Setelah itu Narendra bungkam dan kembali menikmati copi yang di pesankan oleh Arza.
"Untuk apa uang sebanyak itu, saya hanya butuh uang 4 juta dan sampai mingu depan uangnya sudah terkumpul," jawab Tenri menolak secara halus tawaran Arza.
'Sombong sekali, dia pikir dirinya siapa?' tanya Narendra dalam hati seraya menatap Tenri tajam.
"Gini Ten kmu dengerin dulu, ini cuman 5 tahun kok, kamu hanya perlu nikah sama Narendra selama lima tahun setelah itu kalian bisa pisah, Narendra bakal bayar setiap tahunnya 1 miliar, jika di antara kalian ada yang memutuskan pernikahan sebelum waktu yang di janjikan maka kalian akan membayar denda 10 triliun," ucap Arza mejelaskan.
Tenri membulatkan matanya tidak percaya. "10 triliun? Bahkan di brangkas bank kami hanya di perbolehkan menyimpan uang sebanyak 1 miliar," jawab Tenri tidak percaya.

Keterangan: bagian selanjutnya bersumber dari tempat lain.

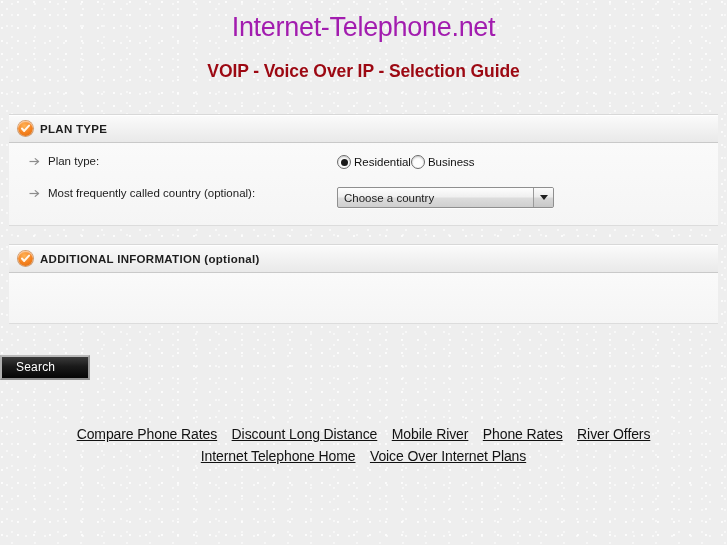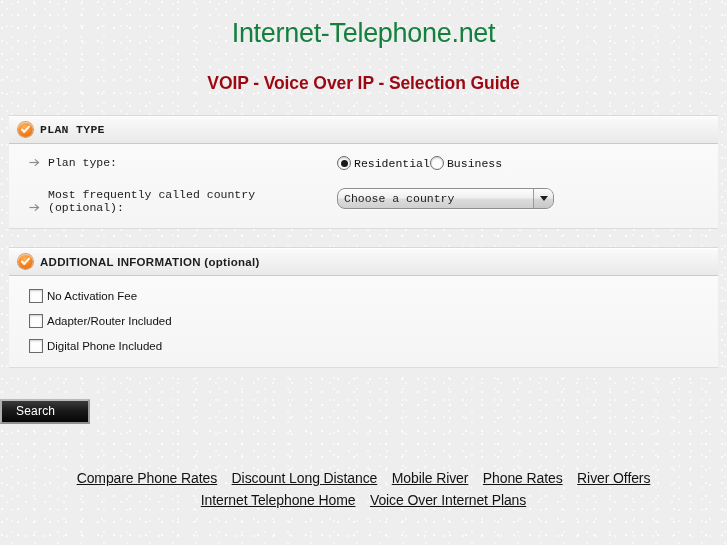--- a/index.html
+++ b/index.html
@@ -23,12 +23,12 @@
   
   .site-title {
     text-align: center;
-    color: #15803d;
+    color: #a21caf;
     font-size: 27px;
     font-weight: 400;
     letter-spacing: -0.3px;
     padding-top: 6px;
-    margin: 12px;
+    margin: 6px;
     line-height: 30px;
   }
   .page-subtitle {

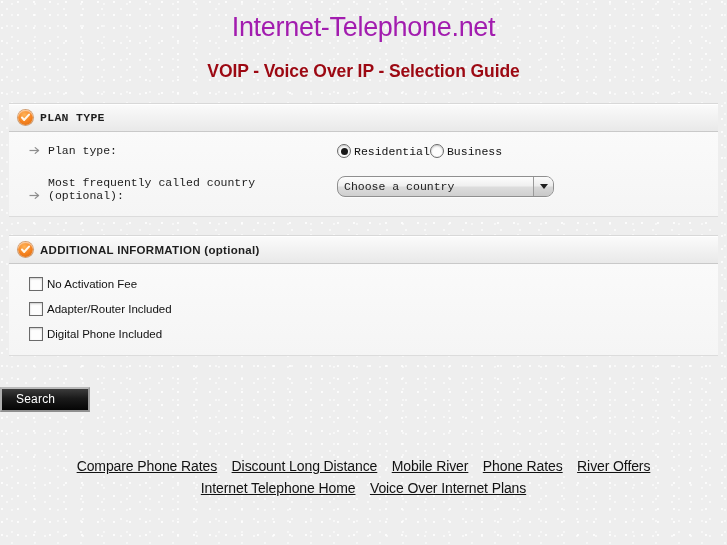--- a/index.html
+++ b/index.html
@@ -49,7 +49,7 @@
     border-top: 1px solid #d8d8d8;
     border-bottom: 1px solid #dcdcdc;
   }
-  #panel-plan-type { margin-top: 22px; font-family: Liberation Mono, monospace; }
+  #panel-plan-type { margin-top: 33px; }
   #panel-additional { margin-top: 18px; }
 
   .panel-header {

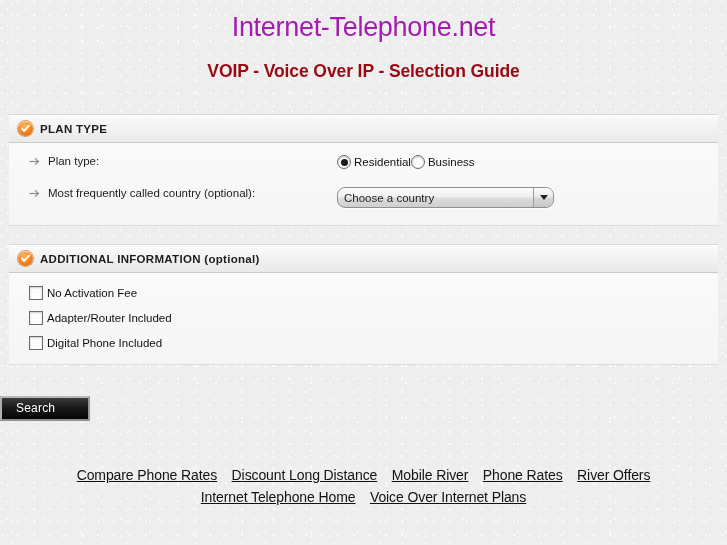--- a/index.html
+++ b/index.html
@@ -135,7 +135,7 @@
     width: 215px;
     height: 19px;
     border: 1px solid #8f8f8f;
-    border-radius: 8px;
+    border-radius: 2px;
     background: linear-gradient(to bottom, #fdfdfd 0%, #f0f0f0 45%, #dcdcdc 55%, #cfcfcf 100%);
     box-shadow: 0 1px 0 rgba(255,255,255,0.7);
     overflow: hidden;

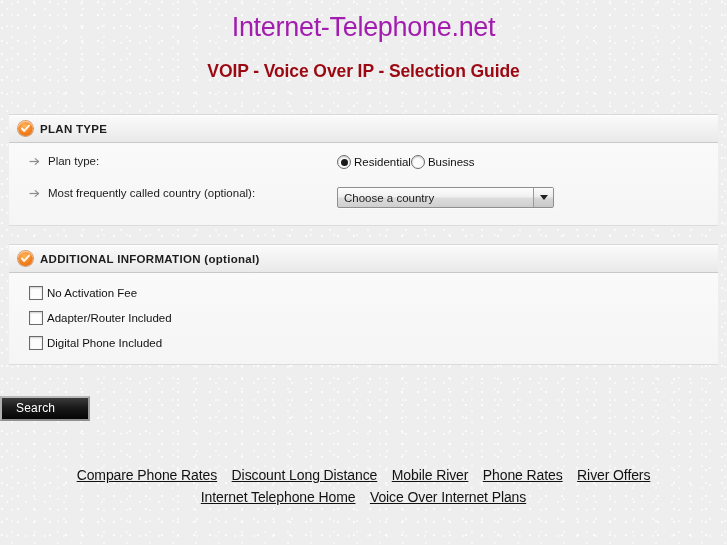--- a/index.html
+++ b/index.html
@@ -286,22 +286,6 @@
 
   <div class="panel-body">
     <div class="form-row" id="row-filters">
-      <div class="row-control">
-        <div class="checkbox-list">
-          <label class="checkbox-item">
-            <span class="checkbox-box"></span>
-            <span>No Activation Fee</span>
-          </label>
-          <label class="checkbox-item">
-            <span class="checkbox-box"></span>
-            <span>Adapter/Router Included</span>
-          </label>
-          <label class="checkbox-item">
-            <span class="checkbox-box"></span>
-            <span>Digital Phone Included</span>
-          </label>
-        </div>
-      </div>
     </div>
   </div>
 </div>

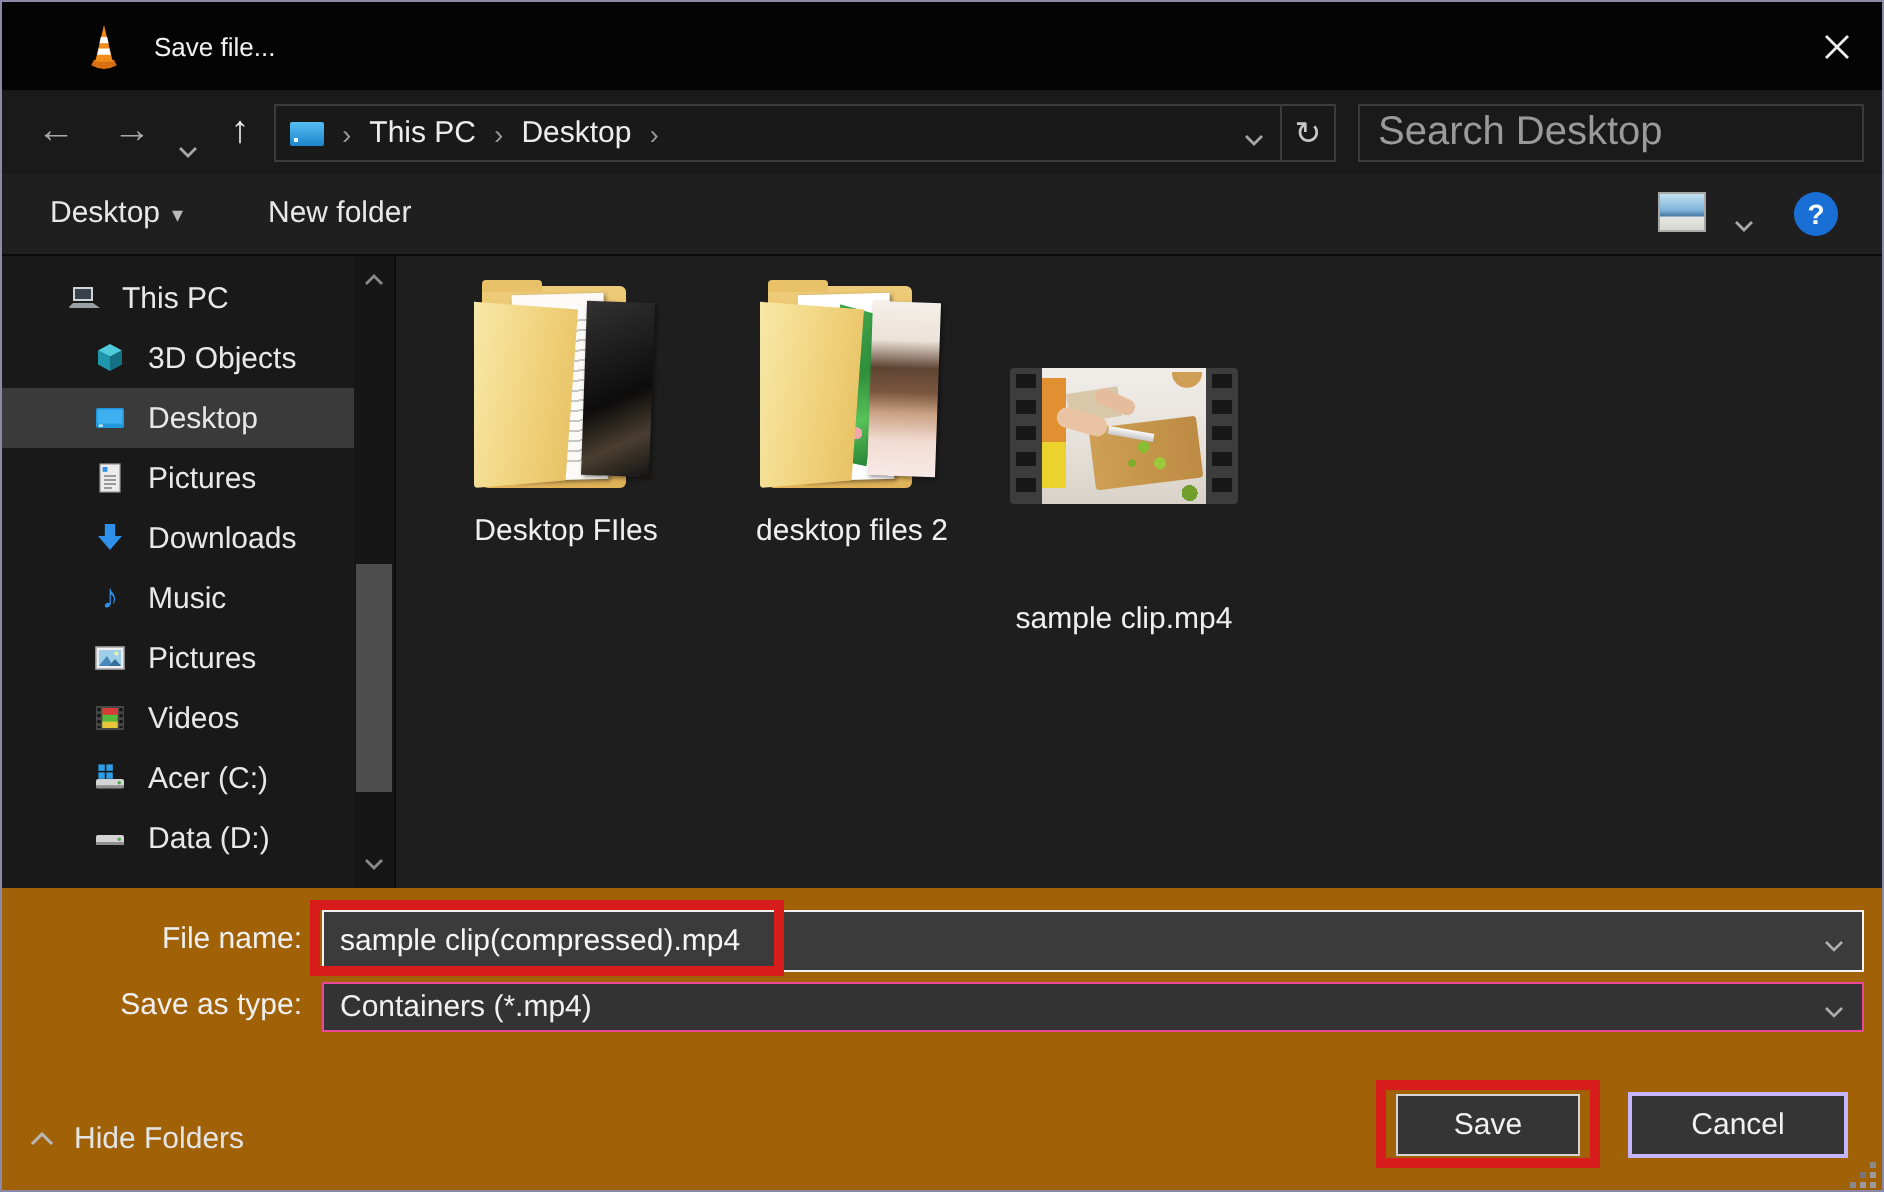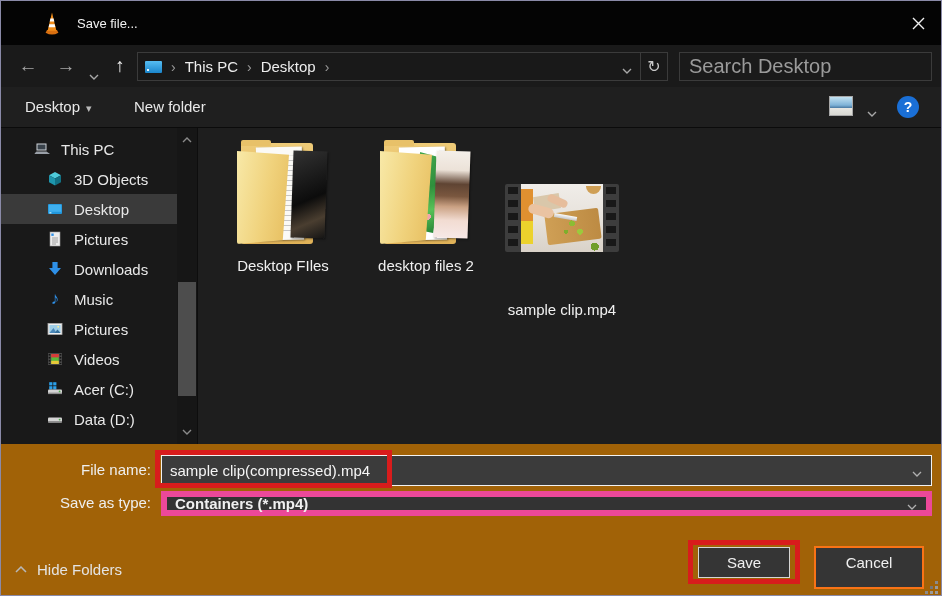--- a/index.html
+++ b/index.html
@@ -101,7 +101,7 @@
   .combo{position:absolute;left:160px;width:771px;display:flex;align-items:center;}
   .c1{top:11px;height:31px;background:#3b3b3b;border:1px solid #f2f2f2;}
   .c1 input{flex:1;background:transparent;border:none;outline:none;color:#f5f5f5;font-size:15px;padding-left:8px;}
-  .c2{top:47px;height:25px;background:#333333;border:6px solid #ec4899;font-weight:bold;}
+  .c2{top:47px;height:25px;background:#333333;border:1px solid #ec4899;}
   .c2 .cval{flex:1;color:#f0f0f0;font-size:15px;padding-left:8px;}
   .cchev{padding:3px 9px 0 6px;cursor:pointer;}
   .btn{position:absolute;text-align:center;color:#f0f0f0;font-size:15px;cursor:pointer;background:#353535;}

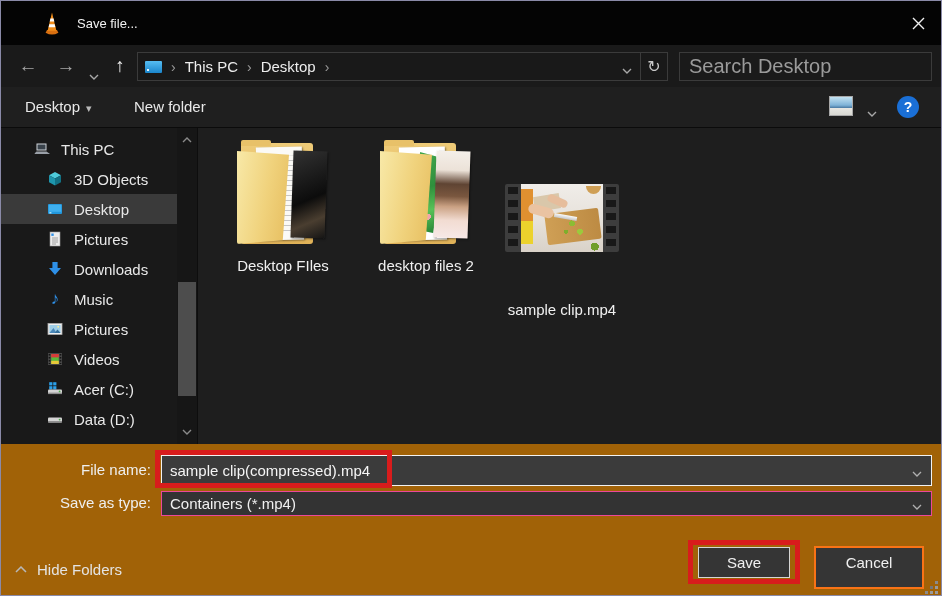--- a/index.html
+++ b/index.html
@@ -106,7 +106,7 @@
   .cchev{padding:3px 9px 0 6px;cursor:pointer;}
   .btn{position:absolute;text-align:center;color:#f0f0f0;font-size:15px;cursor:pointer;background:#353535;}
   .b-save{left:697px;top:103px;width:92px;height:31px;line-height:29px;border:1px solid #d6d6d6;}
-  .b-cancel{left:813px;top:102px;width:110px;height:43px;line-height:29px;border:2px solid #f97316;}
+  .b-cancel{left:813px;top:102px;width:110px;height:33px;line-height:29px;border:2px solid #c4b5fd;}
   .footer{position:absolute;left:14px;top:113px;height:24px;display:flex;align-items:center;gap:10px;cursor:pointer;}
   .hflabel{color:#e4e4e4;font-size:15px;}
   .grip{position:absolute;right:3px;bottom:3px;width:14px;height:14px;cursor:nwse-resize;}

"Makanya jangan di putusin atau pun dibeberkan ke awak media," jelas Arza memberitahu.
"Tapi, kenapa Pak Narendra harus menikah pura-pura enggak nikah beneran saja?" tanya Tenri bingung.
"Panjang kalau mau dijelasinnya mah," jawab Arza sekenanya karena dia tahu seperti apa perjalanan cinta dari sahabatnya itu.
"Jadi Ten kamu mau?" tanya Arza lagi.
"Maaf Pak Arza dan Pak Narendra dengan tidak mengurangi rasa hormat saya kepada bapak saya menolak," jawab Tenri dia masih punya akal sehat untuk dijadikan permainan oleh Arza dan Narendra.
'Gila, dia nolak gue secara enggak langsung, sombong sekali, sudah dua kali dia nolak gue secara halus. Baru pertama kali gue diginiin, awas aja!' Narendra berenggut kesal dalam hati. Namun, dia tepat bungkam seakan tak tertarik dengan perkacakapam mereka.
"Pikirin dulu Ten, lagi pula cuman 5 tahun kok," ujar Arza membujuk lagi.
Tenri tampak melihat Narendra dan berpikir mereka tidak cocok, mana mau pria itu dengan dirinya yang hanya orang biasa jika diibaratkan bagaikan punut mendambakkan rembulan.
"Jujur pesona Pak Narendra tidak bisa dibantahkan bahkan saya kagum dengannya, tapi saya sadar tidak bisa bersading dengannya jangankan bersading jadi bayangannya pun tidak bisa perbedaan kita seperti langit dan bumi, dan pasti banyak wanita di luaran sana yang menginginkan jadi istri Pak Narendra," tandasnya. Dia masih sadar diri di mana posisinya sekarang.
'What! Dia nolak seorang Naredra Adipta Sony? Tapi ternyata pesona gue emang belum pudar.' Satu sisi Narendra kesal karena telah ditolak untuk yang ketiga kalinya oleh Tenri secara halus dan di lain sisi ia senang sebab pesonanya memang belumlah pudar.
"Kita pulang!" pungkas Narendra setelah cukup lama bungkam.
Setelah membayar mereka pun meninggalkan resto itu. Di dalam mobil hanya diisi oleh candaan Arza sedangkan Tenri dan Narendra hanya diam. Sesekali Tenri menunjukkan arah ke kostsannya pada pak Syam.
"Sampai sini saja Pak, soalnya tempat kostsan saya gang sempit tidak bisa di lewati oleh mobil," ucap Tenri seraya tersenyum kepada pak Syam dan keluar dari mobil mewah itu setelah melepaskan seatbel-nya.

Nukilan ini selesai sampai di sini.